----- SOURCE INFORMATION -----

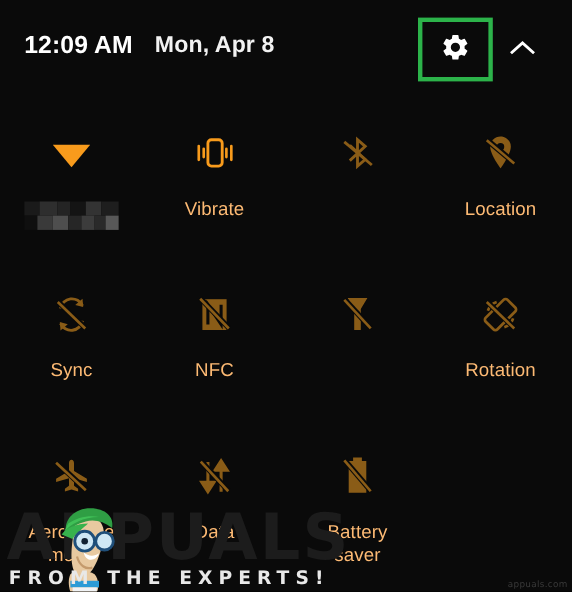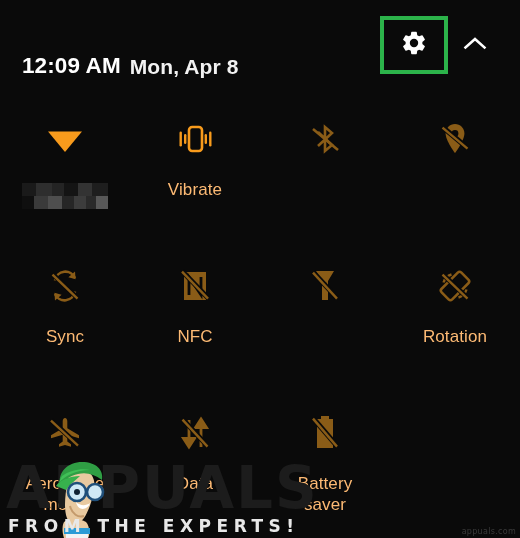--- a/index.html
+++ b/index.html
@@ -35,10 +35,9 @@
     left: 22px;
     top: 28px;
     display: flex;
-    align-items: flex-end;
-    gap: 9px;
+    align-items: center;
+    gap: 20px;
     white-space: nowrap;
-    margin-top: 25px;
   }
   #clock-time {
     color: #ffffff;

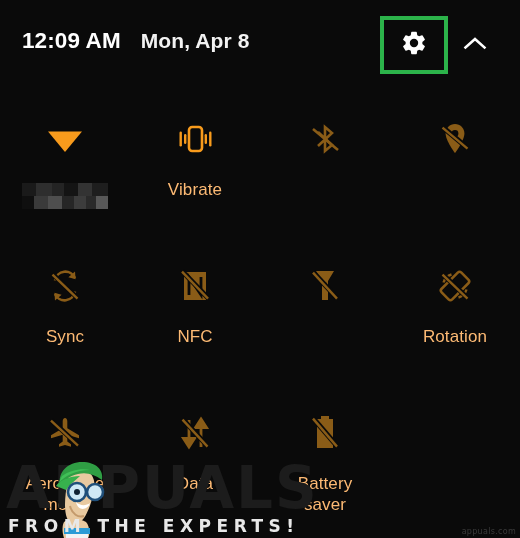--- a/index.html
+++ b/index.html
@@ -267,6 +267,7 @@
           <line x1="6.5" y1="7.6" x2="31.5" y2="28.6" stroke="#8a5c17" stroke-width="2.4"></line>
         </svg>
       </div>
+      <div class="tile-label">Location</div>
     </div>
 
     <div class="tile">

-----

ABOUT THIS TASK: Print out all the material above exactly as it appears, omitting the images.

SOLUTION FOR THIS TASK:
--- a/index.html
+++ b/index.html
@@ -35,10 +35,9 @@
     left: 22px;
     top: 28px;
     display: flex;
-    align-items: flex-end;
-    gap: 9px;
+    align-items: center;
+    gap: 20px;
     white-space: nowrap;
-    margin-top: 25px;
   }
   #clock-time {
     color: #ffffff;

--- a/index.html
+++ b/index.html
@@ -267,6 +267,7 @@
           <line x1="6.5" y1="7.6" x2="31.5" y2="28.6" stroke="#8a5c17" stroke-width="2.4"></line>
         </svg>
       </div>
+      <div class="tile-label">Location</div>
     </div>
 
     <div class="tile">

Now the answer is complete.